MoreBs (related software)
MoreBs is a pipeline for bisulphite sequencing analysis. MoreBs maps reads to the genome using "C to T" conversion and "G to A" conversion for reads and genome (a total of four alignmens). Then it selects the best matches and produces methlation calls.MoreBs can use either bwa or bowtie for mapping. Since the archtecture is quite modular, other aligners should be easy to add.
How to use MoreBs
MoreBs has three different stages:- index: Prepare the reference genome for alignment.

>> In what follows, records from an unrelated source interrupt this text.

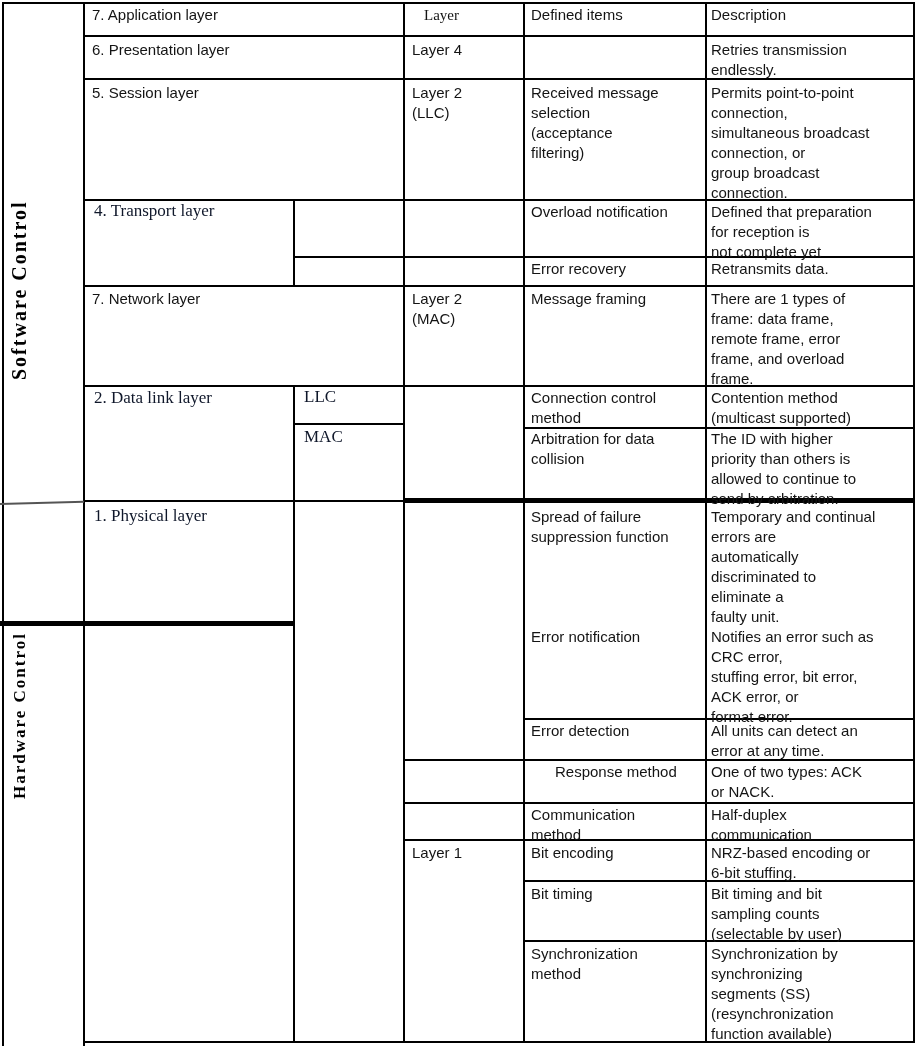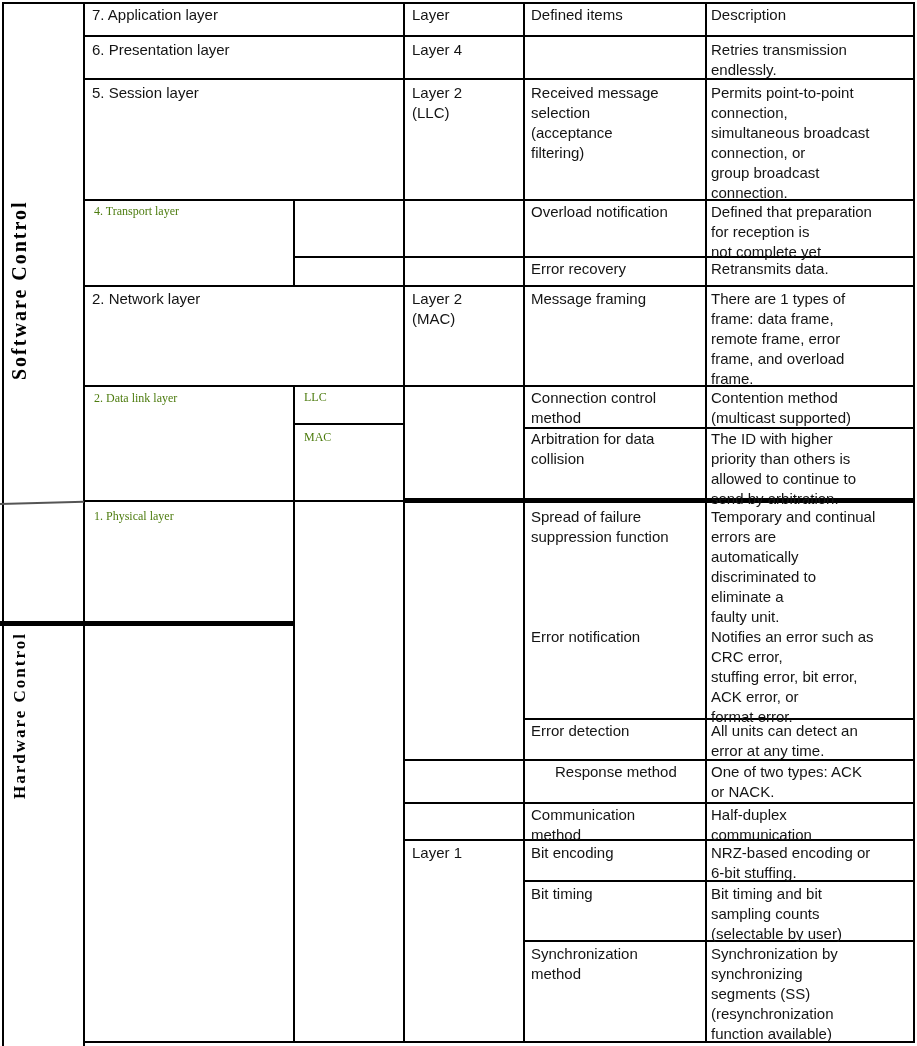"Layer" div.t { font-family: none -> Liberation Serif, serif; left: 412px -> 424px }
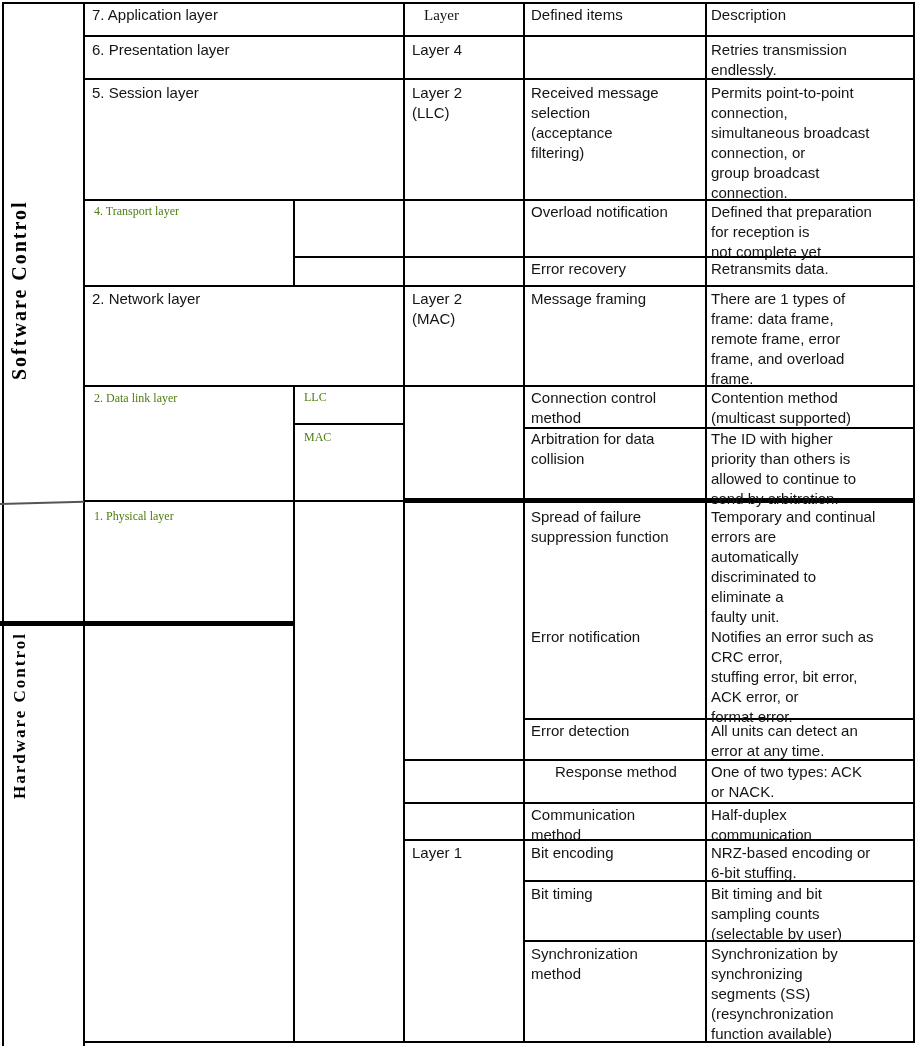"4. Transport layer" .ts { color: #4d7c0f -> #0f172a; font-size: 12px -> 17px }
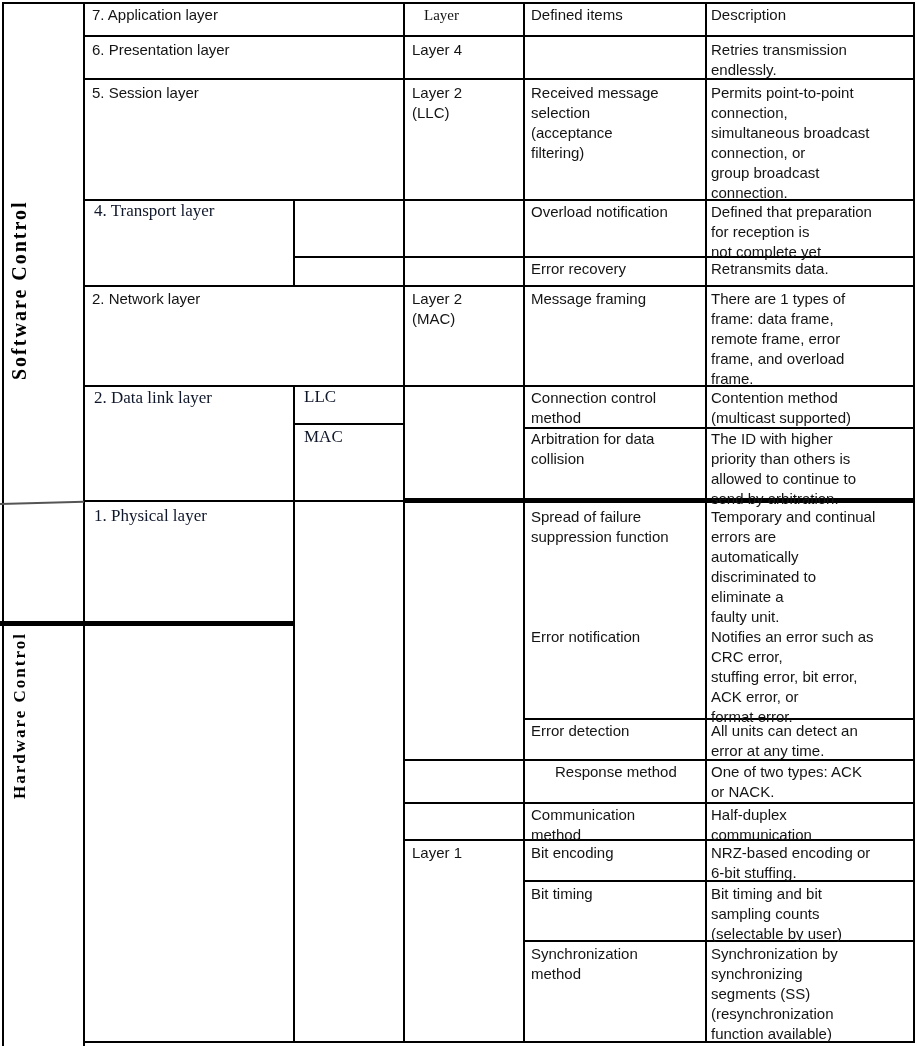"2. Network layer" div.t { text: 2 -> 7 }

In this step, the reference genome is converted "C to T" and "G to A", then indexes for these two new reference genomes are created.
- map : Map reads to the genome by converting reads "C to T" and "G to A" and mapping to each of the reference genomes (a total of four mapping stages). After mapping is performed, methylation calls are produced.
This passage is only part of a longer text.